Records supplied Block Start

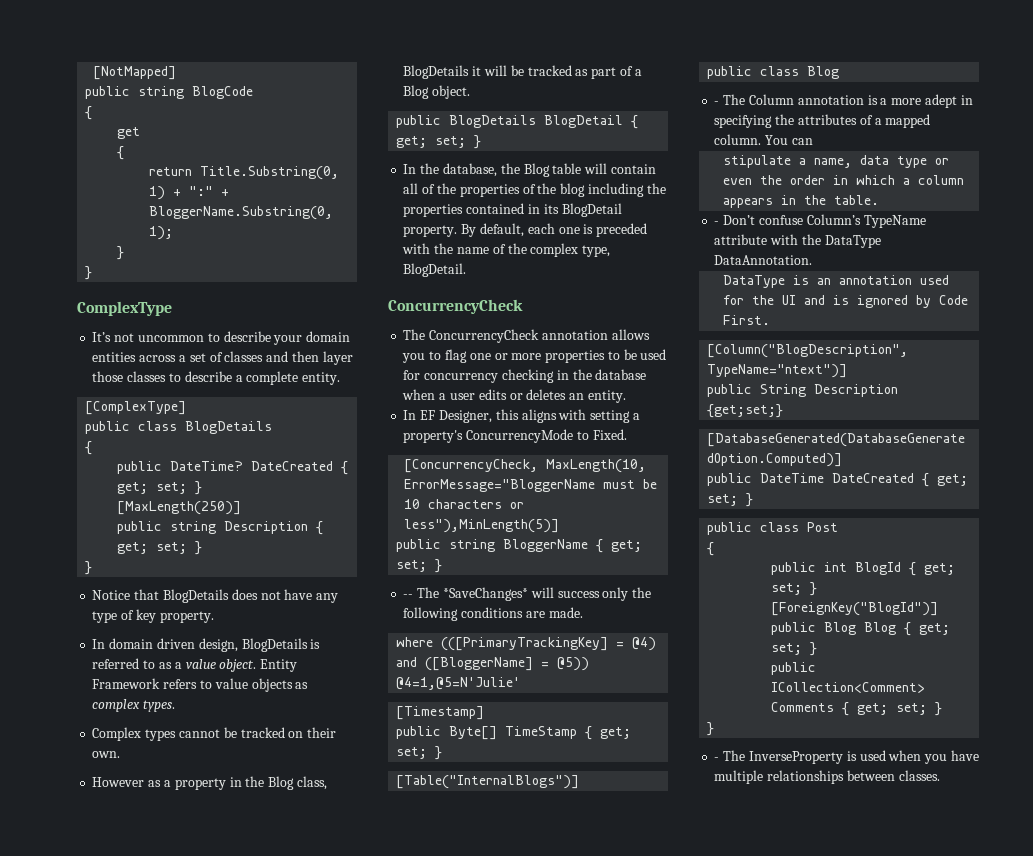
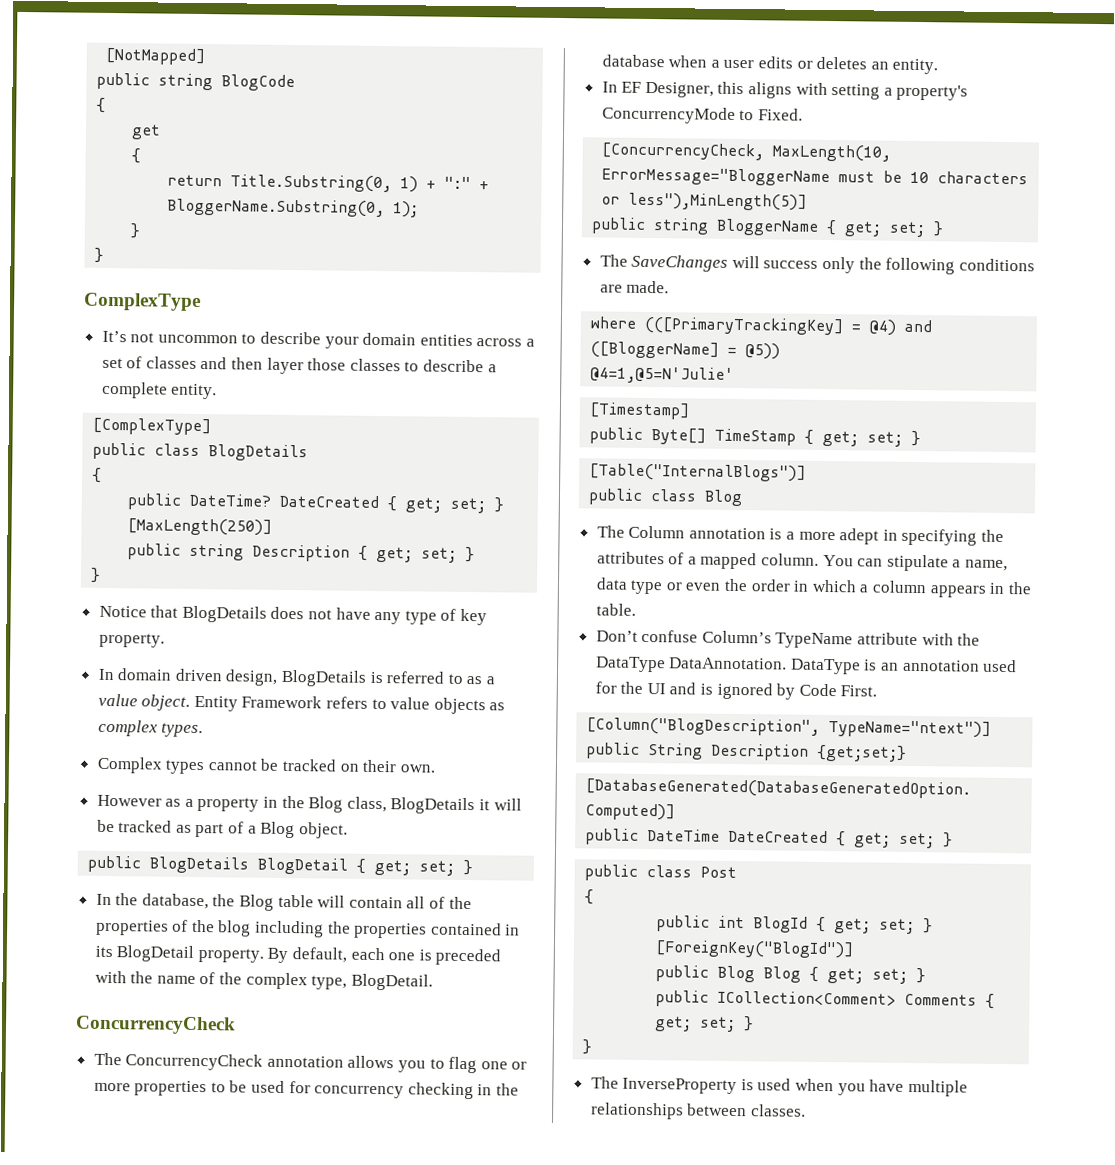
[403,587,528,601] -- The *SaveChanges* -> [599,254,729,272] The SaveChanges
[714,101,720,105] - -> (744, 498) none
(813, 141) // -> (884, 562) none
[714,221,720,225] - -> (636, 609) none
(813, 260) // -> (788, 663) none
[714,757,720,761] - -> (593, 1047) none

Records supplied Block End

■ Instructions for the task: What is needed is an exact retyping of every line from the one containing "(813, 141) // -> (884, 562) none" through the final line of the entries, and only those lines.

■ Result for this task:
(813, 141) // -> (884, 562) none
[714,221,720,225] - -> (636, 609) none
(813, 260) // -> (788, 663) none
[714,757,720,761] - -> (593, 1047) none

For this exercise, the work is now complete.